A simpler case is P vs. NP. By Baker, Gill, and Solovay's result there is a black box that P with that black box is not equal to NP with that black box. But it doesn't tell us much about what should be the answer to P vs. NP.

Answer 2

An oracle is just a theoretical device which will provide the answer to a given class of decision problems in a single step. We say that a decision problem is in $BPP$ relative to the oracle if a turing machine (or whatever model of computation you are using) with access to the oracle can answer the decision problem in a polynomial amount of time with bounded probability of error. Similarly, a problem is in $BQP$ relative to the oracle if a quantum turing machine with access to the oracle can answer the decision problem in a polynomial amount of time with bounded probability of error.

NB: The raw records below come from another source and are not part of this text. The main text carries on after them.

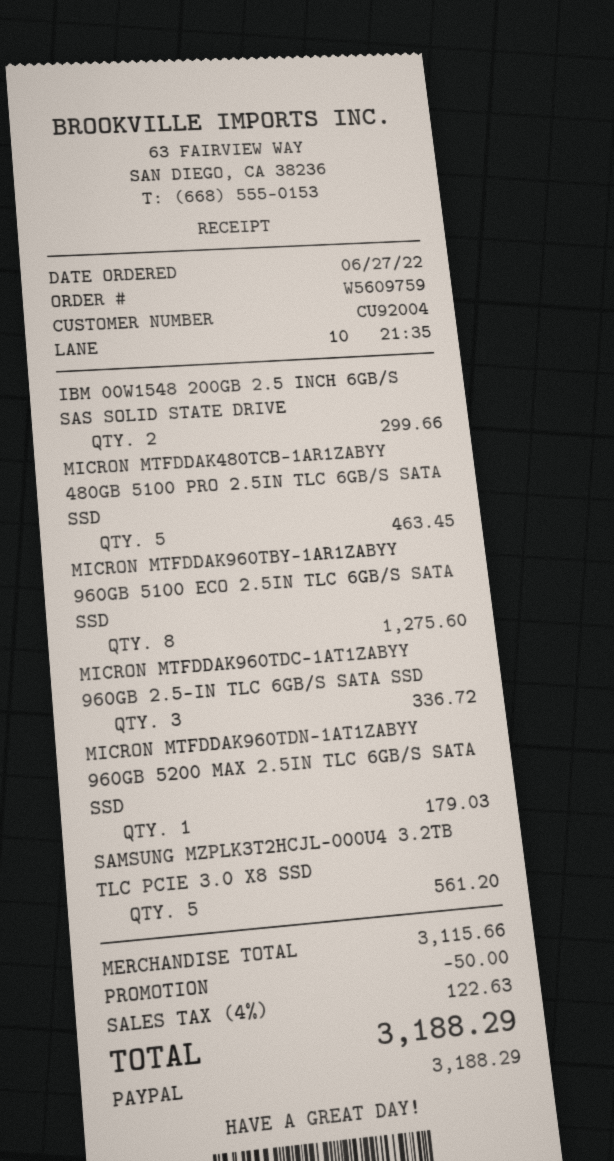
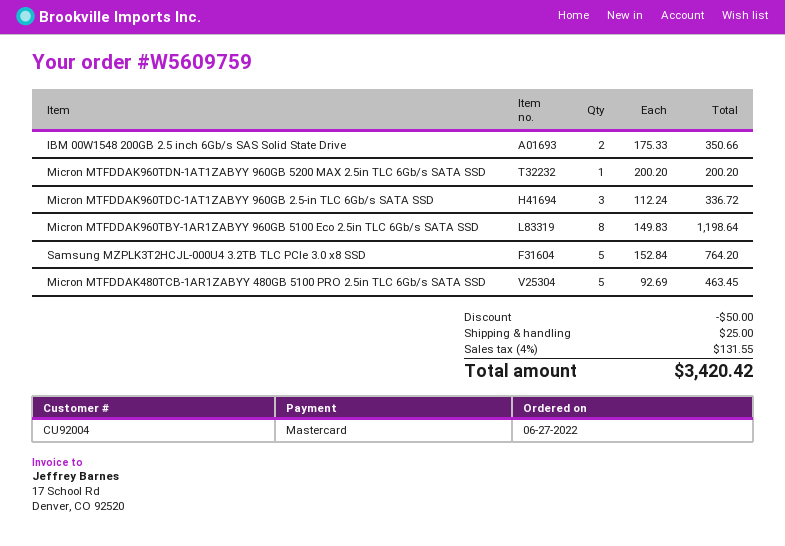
payment method: PayPal -> Mastercard
IBM 00W1548 200GB 2.5 INCH 6GB/S SAS SOLID STATE DRIVE: 2 for 299.66 -> 2 for 350.66
MICRON MTFDDAK960TBY-1AR1ZABYY 960GB 5100 ECO 2.5IN TLC 6GB/S SATA SSD: 8 for 1275.60 -> 8 for 1198.64
MICRON MTFDDAK960TDN-1AT1ZABYY 960GB 5200 MAX 2.5IN TLC 6GB/S SATA SSD: 1 for 179.03 -> 1 for 200.20
SAMSUNG MZPLK3T2HCJL-000U4 3.2TB TLC PCIE 3.0 X8 SSD: 5 for 561.20 -> 5 for 764.20
shipping: none -> 25.00
tax: 4% = 122.63 -> 4% = 131.55
total: 3188.29 -> 3420.42

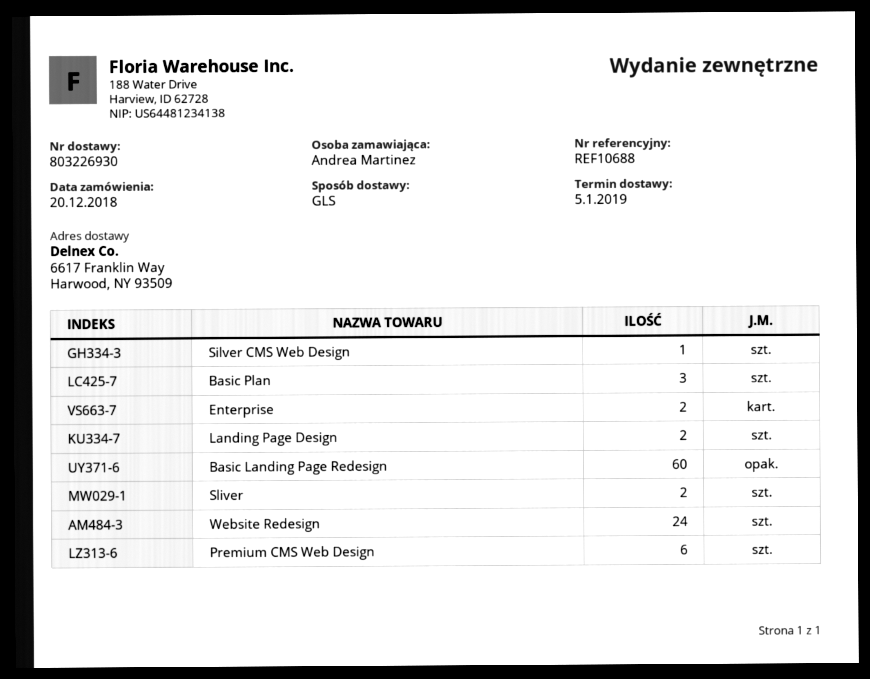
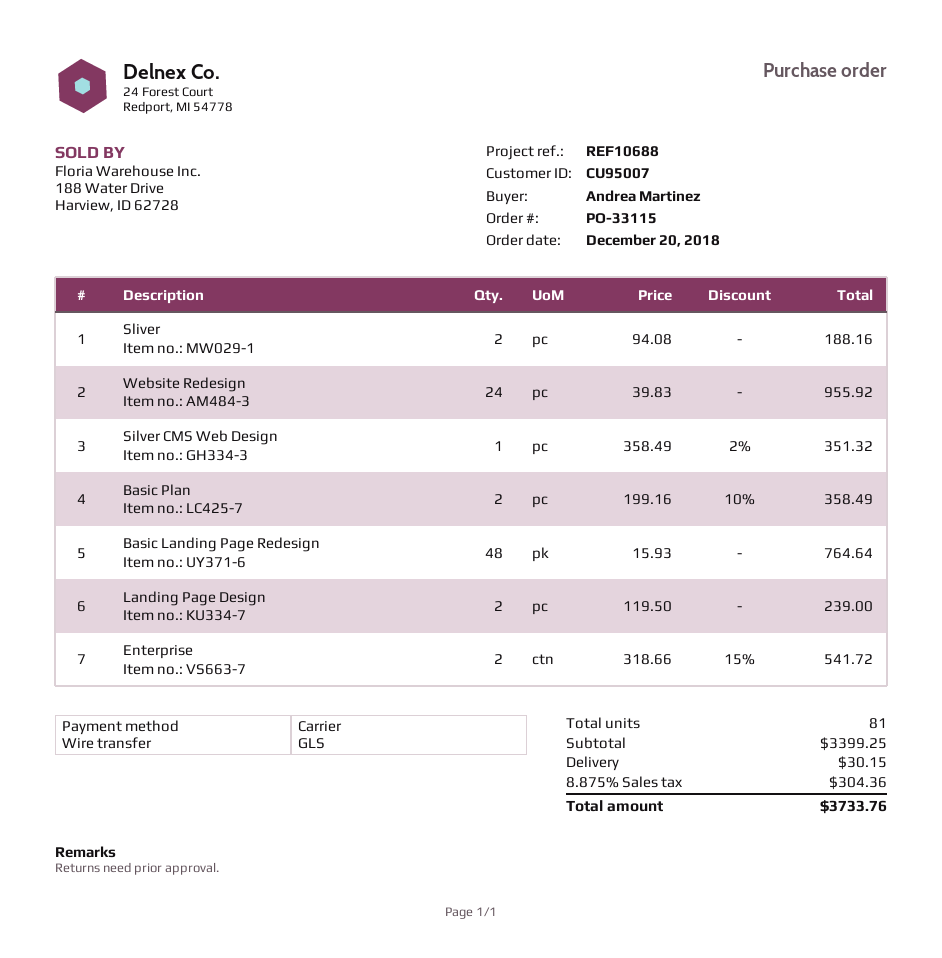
Basic Plan: 3 -> 2
Basic Landing Page Redesign: 60 -> 48
Premium CMS Web Design: 6 -> none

This is closely related to the notion of oracle you know. An oracle which can solve the halting problem is a (very powerful) example of an oracle. Usually when one is talking about such an oracle, one wants to know what problems are in $R$ relative to the oracle, i.e. are computable by a turing machine with access to the oracle.

Answer 3

It depends.

If $\mathrm{BPP} = \mathrm{BQP} = \mathrm{EXP} = \mathrm{EXP}^\mathrm{NP}$, then any oracle separation result would necessarily go beyond $\mathrm{ELEMENTARY} = \cup_{k} k-\mathrm{EXP}$.

Indeed, $\mathrm{BPP}^\mathrm{EXP} = \mathrm{BQP}^\mathrm{EXP} = \mathrm{PP}^\mathrm{EXP} = \mathrm{EXP}$. Going further, we also have $\mathrm{BPP}^\mathrm{EEXP} = \mathrm{BQP}^\mathrm{EEXP} = \mathrm{PP}^\mathrm{EEXP} = \mathrm{EEXP}$. And so on, and on, ad astra.

So, with current mathematical arsenal, we can only hope to construct a separating oracle with at least some non-elementary logic.

On the other hand, if $\mathrm{BPP} \neq \mathrm{BQP}$ holds, then a trivial separating oracle exists, namely $\emptyset$.